Paparkan Program Gerbang Desa, Bupati Erwin Burase: Alhamdulillah Sudah Kelihatan Dampaknya
Bupati Erwin Burase berkomitmen menyelaraskan Asta Cita Presiden dan Program Berani Gubernur Sulawesi Tengah (Sulteng). Mulai dari Makan Bergizi Geratis (MBG), Cek Kesehatan Geratis (CKG), Koperasi Merah Putih, hingga Sekolah Rintisan.
“Alhamdulillah sampai saat ini sudah kelihatan dampaknya terhadap masyarakat,” Hal itu disampaikan Bupati Erwin Burase dalam Paparan Rakor Evaluasi Pelaksanaan Asta Cita di Hotel Esterella, Luwuk, Kabupaten Banggai, Senin (17/11).
Ia mengatakan dengan terjadinya Pemungutan Suara Ulang (PSU) bukan menjadi hambatan untuk Program Gerbang Desa, yang memprioritaskan kebutuhan masyarakat Kabupaten Parigi Moutong.
“Meski baru 5 bulan berjalan. Di tambah lagi efisiensi anggaran, kita tetap berupaya agar program Gerbang Desa dapat menyentuh langsung kepada masyarakat,” kata Bupati Erwin Burase.
Dalam pelaksanaan program MBG, Parigi Moutong saat ini sudah mempunyai 10 Satuan Pelayanan Pemenuhan Gizi (SPPG) yang masih mandiri. Dengan capaian 19,60%.
“Walaupun ada beberapa permasalahan. Alhamdulillah kita sudah aktif dan tidak menunggu untuk koordinasi. Tetapi kita langsung mendatangi SPPG nya,” ujarnya.
Sedangkan untuk CKG, Lanjut Bupati Erwin mengatakan, pertama kali dilantik langsung memantau progres capaian CKG yang masih berada diposisi ke-9.
“Dari bulan juni sampai dengan sekarang Alhamdulillah sudah menjadi yang tertinggi di Sulteng untuk capaian CKG, dan mendapatkan penghargaan langsung dari pak gubernur,” terangnya.
“Saat ini pendaftar CKG bertambah lagi yang awal hanya 76.000 pendaftar. Sekarang sudah mencapai 81.550 orang. Yang hadir 78.612 orang. Yang tidak hari 2.900 orang.

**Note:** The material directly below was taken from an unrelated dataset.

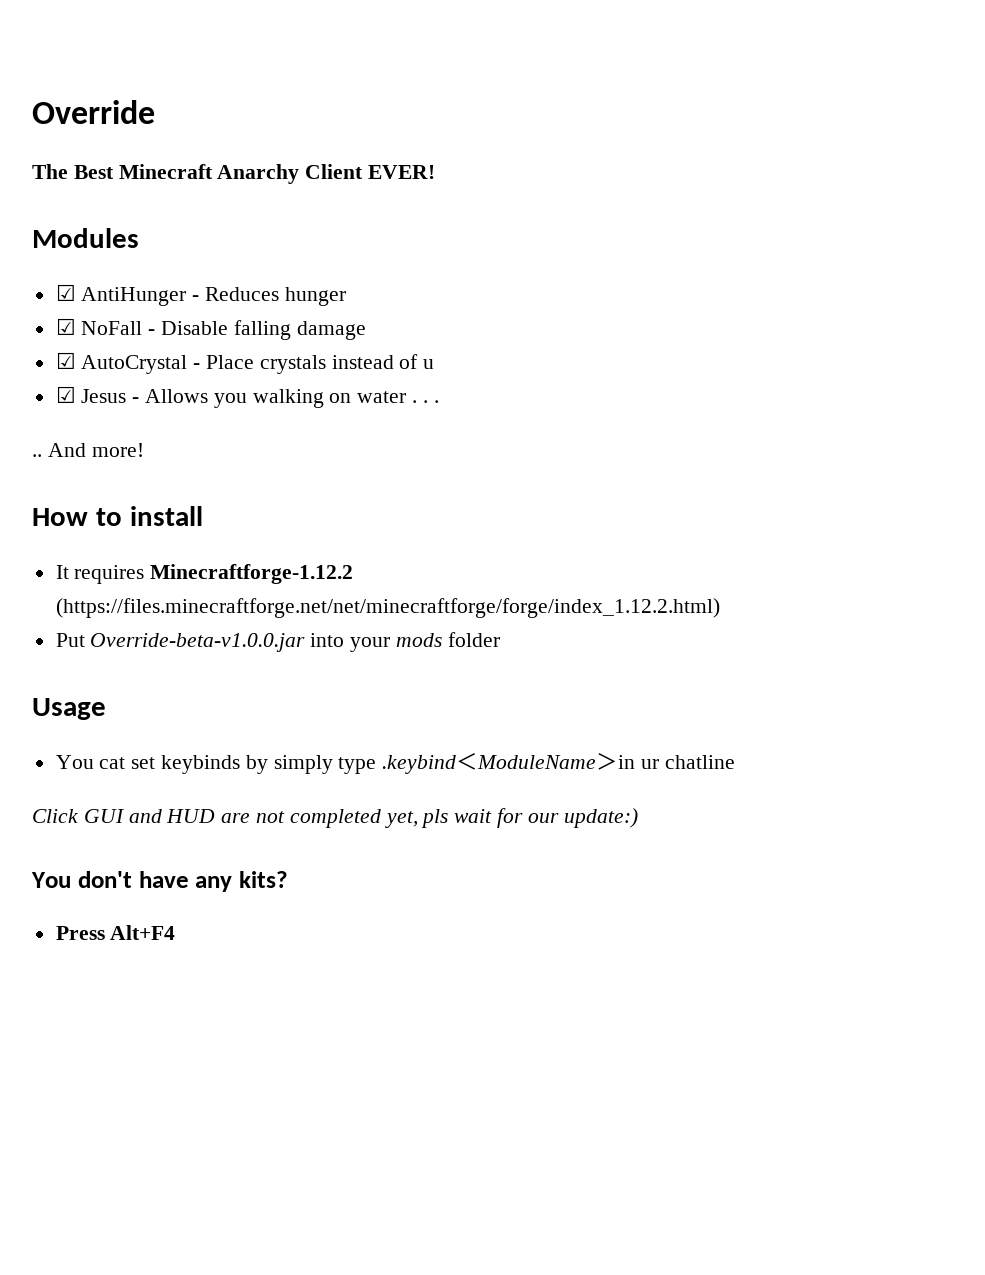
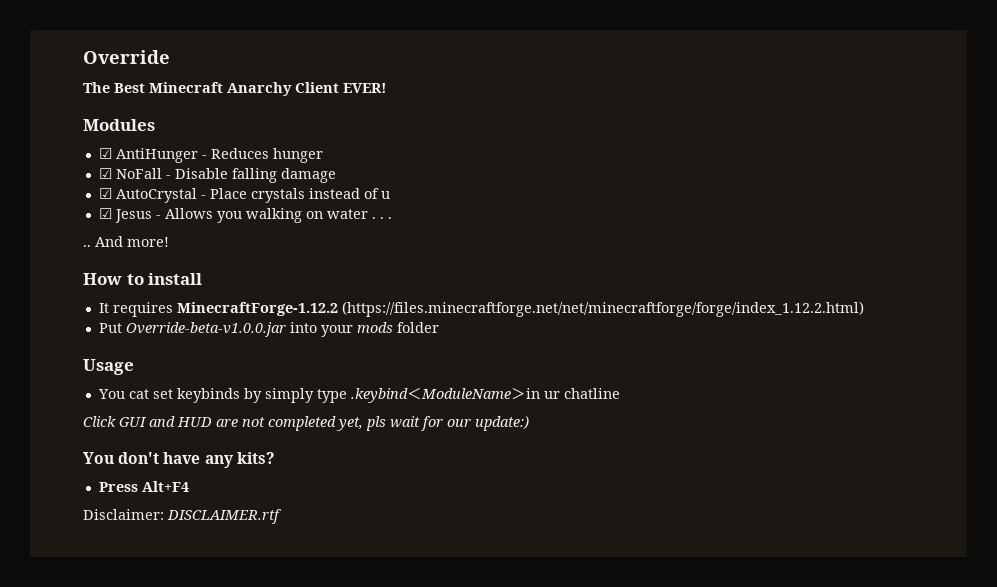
[150,564,354,584] Minecraftforge-1.12.2 -> [176,302,338,316] MinecraftForge-1.12.2
(176, 932) none -> [83,509,282,524] // Disclaimer: DISCLAIMER.rtf

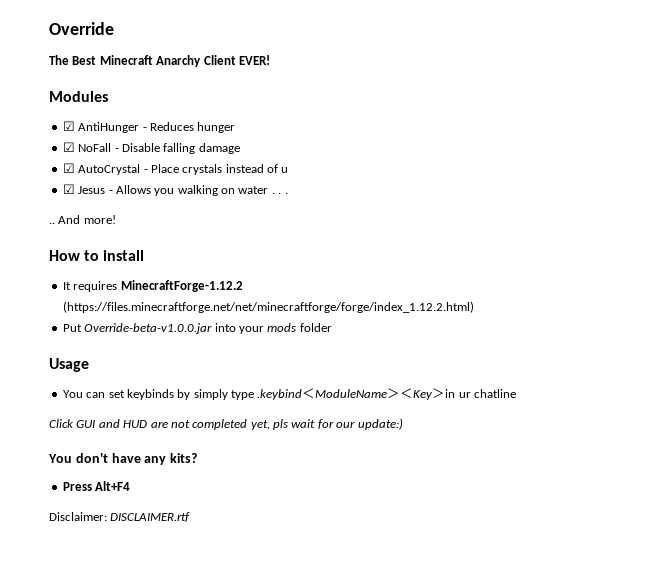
[128,389,149,399] cat -> [86,392,106,398] can
(526, 394) none -> [400,388,446,400] ＜Key＞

Sehingga presentase menjadi 96,4%,” sambungnya.
Bupati Erwin Burase membeberkan, bahwa pemerintah daerah telah mengalokasikan anggaran untuk mengcover pelayanan kesehatan yang tidak ditanggung BPJS.
“Contohnya seperti kekerasan dalam rumah tangga, kecelakaan tunggal dalam keadaan mabuk, tawuran, hingga pemulangan jenazah geratis. Alhamdulillah kita Pemda Parigi Moutong sudah mengalokasikan anggaran dan menyelaraskan bersama program Berani Sehat pak gubernur,” urainya.
“Masyarakat juga meminta agar pemulangan jenazah dari rumah sakit provinsi ke kabupaten dapat di geratiskan. Mengingat biaya pengataran jenazah biayanya dihitung perkilometer,” pungkasnya.